Correspondingly, data used for this study included anthropometry measurement of waist circumference, height, and weight; BP; blood tests for triglyceride, HDL cholesterol, and fasting glucose; lifestyle-related cardiovascular risk factors; and sociodemographic characteristics. Waist circumference was measured to the nearest 0.1 cm at the midpoint between the highest point of the iliac crest and the lower borders of the rib cage at the midaxillary line at the end of normal expiration. Weights were measured to the nearest 0.1 kg using a calibrated balance beam scale. Heights were gauged using a portable stadiometer. Underweight, normal weight, and overweight or obesity were classified by body mass index (BMI) less than 18.5 kg/m2, 18.5 to 24.9 kg/m2, and 25 kg/m2 or higher, respectively. Blood pressure was measured 3 times in the sitting position, with an average of the last 2 measures used for analysis after making an adjustment of −3.5 mm Hg for men and −2.1 mm Hg for women, considering distance between the heart and the arm, where BP is taken. A description of the standard procedure for BP measurement was published previously.33 Standard protocol was also followed for blood testing.33
Data collected on lifestyle-related cardiovascular risk factors included information on smoking, alcohol intake, physical activity, overweight and obesity, and perceived stress. For smoking status, participants were asked whether they were smoking at the time of the survey interview, and, if not, past smoking history was assessed. Information on the smoking amounts of current smokers was also obtained. For screening alcohol use, participants were asked to report alcohol consumed by frequency during the last year and amount per day. Heavy drinkers were then defined as those whose alcohol consumption exceeds 2 times per week and 7 drinks per 1 time (5 drinks for women). As compared with physical inactivity, moderate or vigorous physical activity during the past week was defined as those who participated in (1) moderate activity that caused them to breathe a little harder than usual with time spent 10 minutes or more, 30 minutes or more per day, and 5 or more days per week (moderate) or (2) each strenuous activity that caused them to breathe very hard with time spent 10 minutes or more, 20 minutes or more per day, and 3 or more days per week. For stress assessment, participants were asked to indicate how much stress one experiences in daily life using 4 response options: extremely a lot, very much, moderately, and rarely. Then, a high level of stress was defined as those who are under extreme pressure or significant pressure.
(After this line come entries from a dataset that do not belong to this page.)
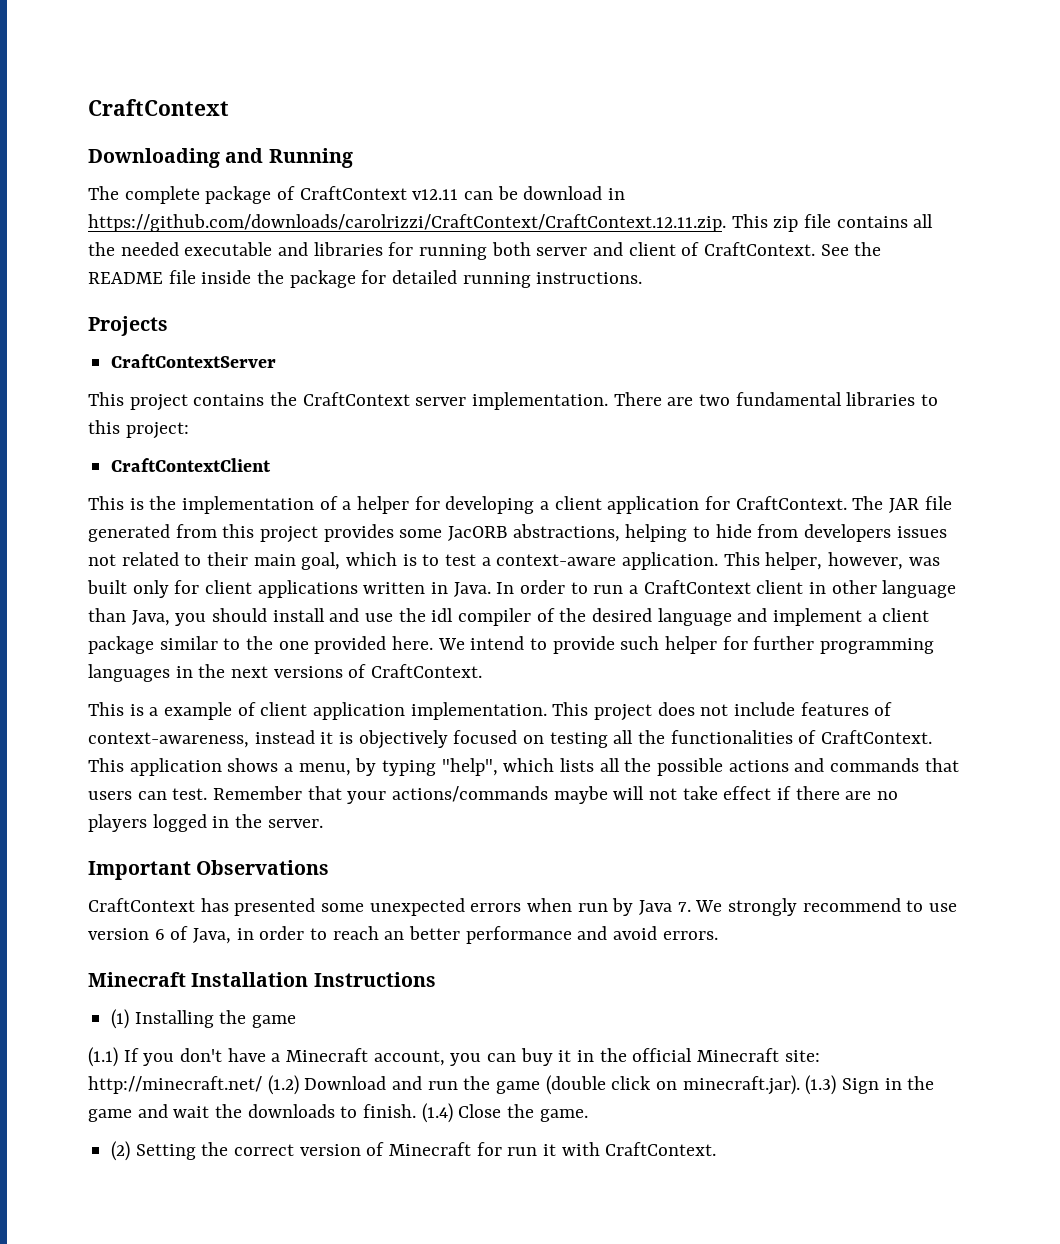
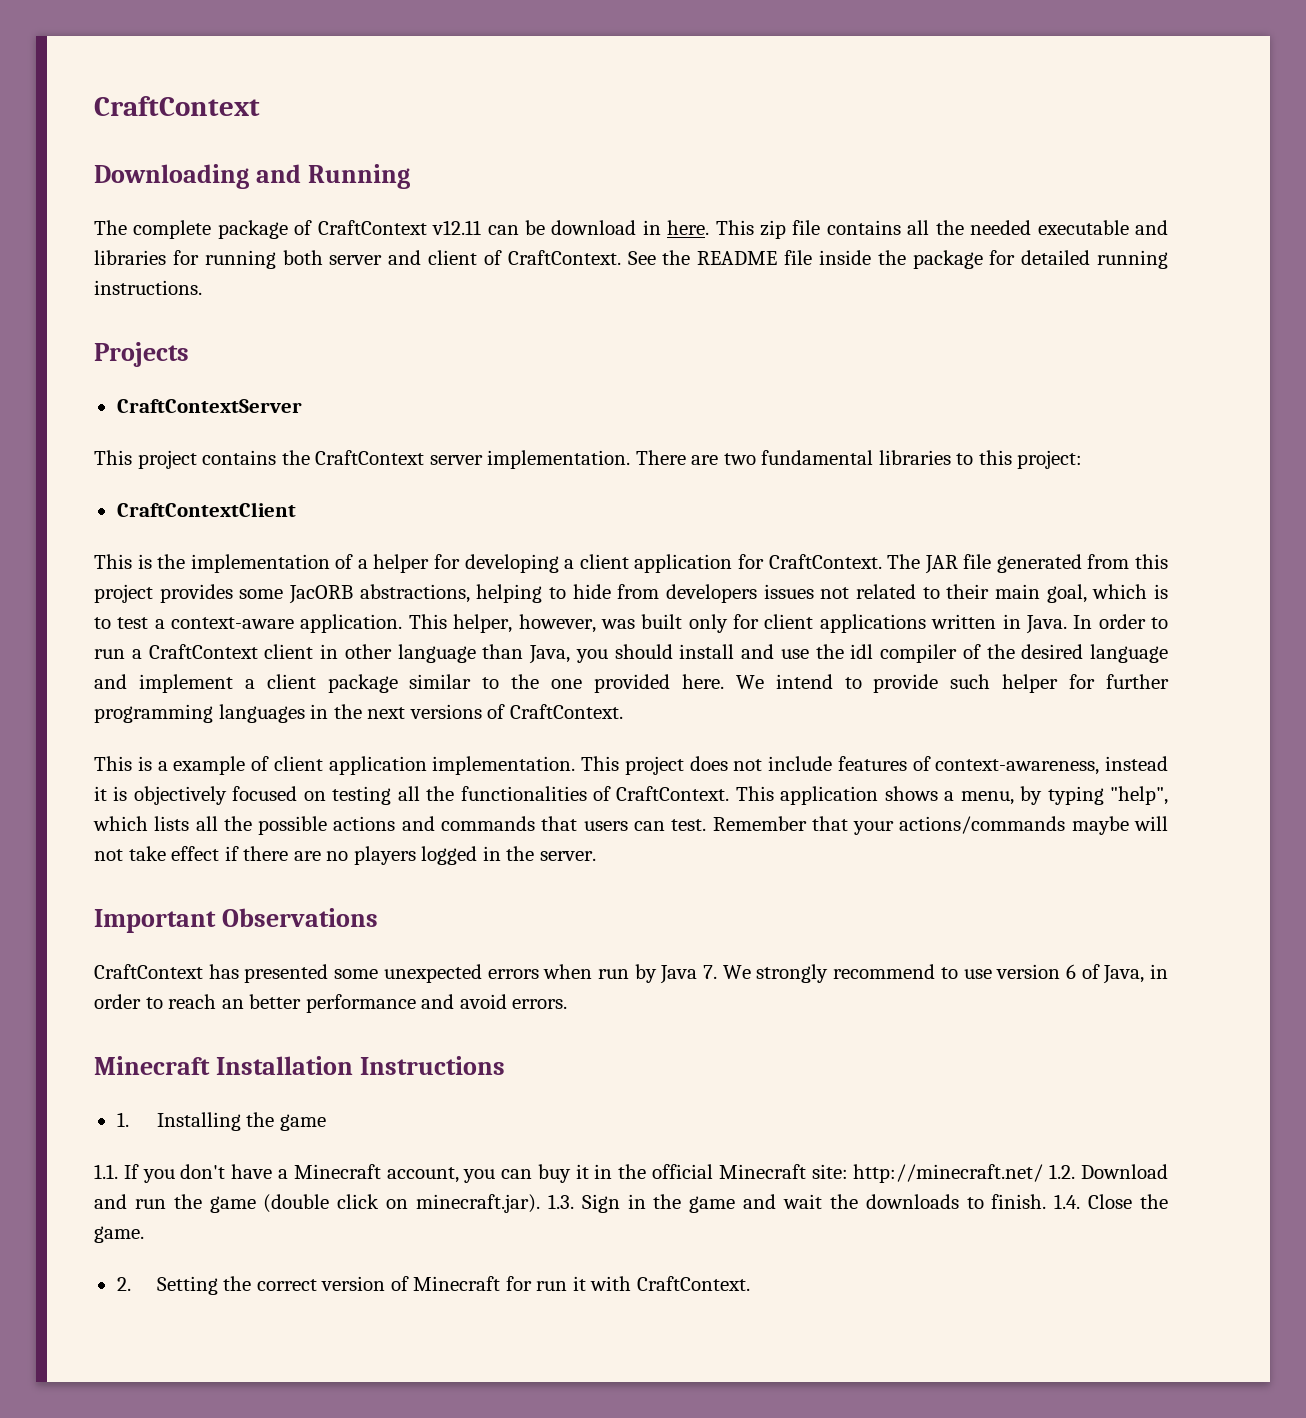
[88,214,726,232] https://github.com/downloads/carolrizzi/CraftContext/CraftContext.12.11.zip. -> [667,220,710,235] here.
[111,1009,130,1029] (1) -> [116,1112,129,1127] 1.
[88,1047,118,1067] (1.1) -> [94,1164,118,1179] 1.1.
[267,1075,299,1095] (1.2) -> [1049,1164,1076,1179] 1.2.
[805,1075,837,1095] (1.3) -> [547,1194,574,1209] 1.3.
[421,1103,453,1123] (1.4) -> [1054,1194,1081,1209] 1.4.
[111,1141,131,1161] (2) -> [116,1277,131,1291] 2.

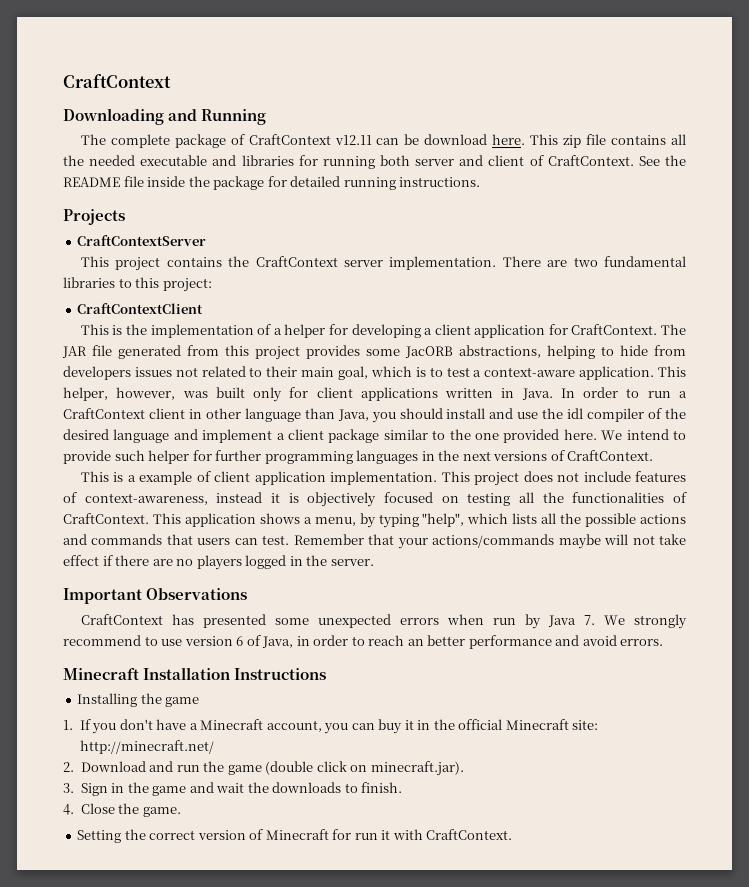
[642,220,661,235] in -> (488, 139) none
[116,1112,129,1127] 1. -> (327, 674) none
[94,1164,118,1179] 1.1. -> [63,720,73,730] 1.
[1049,1164,1076,1179] 1.2. -> [63,762,74,772] // 2.
[547,1194,574,1209] 1.3. -> [63,783,74,793] // 3.
[1054,1194,1081,1209] 1.4. -> [63,804,74,815] // 4.
[116,1277,131,1291] 2. -> (181, 812) none

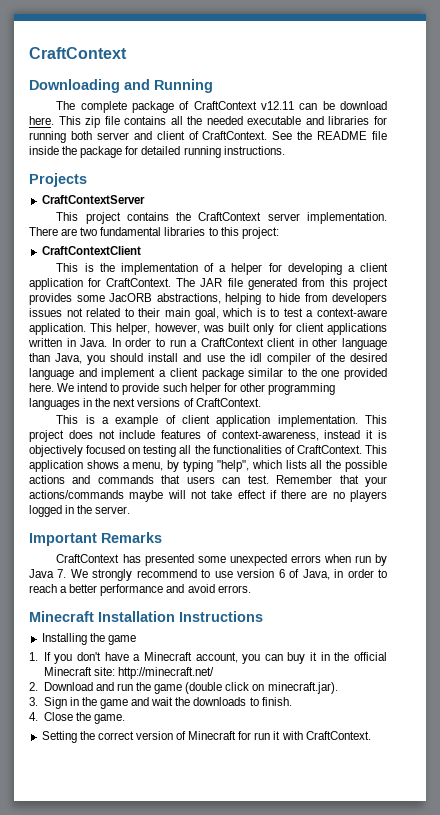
[215,450,262,461] further -> [239,383,265,392] other
[146,588,248,600] Observations -> [101,532,162,543] Remarks
[407,639,424,646] an -> [60,586,68,593] a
Data analysis was performed using SAS 9.2 software with the sampling weights taken for representativeness. All data were presented as gender-specific prevalence of metabolic syndrome by its component abnormalities (percentage and standard error) (aim 1) and gender- and age-specific prevalence of metabolic syndrome and its component abnormalities (aim 2). Chi-square statistics were then computed for examination of the associations between the presence of metabolic syndrome by its component abnormalities in men and women (aim 1) and between metabolic syndrome or its component abnormalities by 10-year age groups in men and women (aim 2). Multivariate logistic regression analysis was performed for estimation of odds ratios (ORs) for each gender-specific lifestyle risk factor for presentation of metabolic syndrome in which smoking, alcohol drinking, physical activity, BMI, and perceived stress were predictor variables in the model after adjustment for age (aim 3). Statistical significance was set at P < .05.
A total of 5760 Korean adults 20 years or older completed interviews for questionnaires on sociodemographics and lifestyle and behavioral risk factors, blood studies, and measurement of anthropometry and BP. The mean (SD) age of subjects was 44.6 (0.46) years (range, 20–91 years); 43.5% (n = 2508) of subjects were men, 24.3% had an elementary school education or lower, 75.8% were married, 38.8% had no occupation or were not currently employed, 44.5% reported low or moderately low household income, and 2.3% were Medicaid recipients. The most common lifestyle and behavioral risk factor reported by all study participants was lack of physical activity among those who were not engaged in moderate (88.8%) or vigorous (83.7%) physical activity, followed by overweight or obesity (31.7%), high stress (28.4%), and current smoking (27.4%).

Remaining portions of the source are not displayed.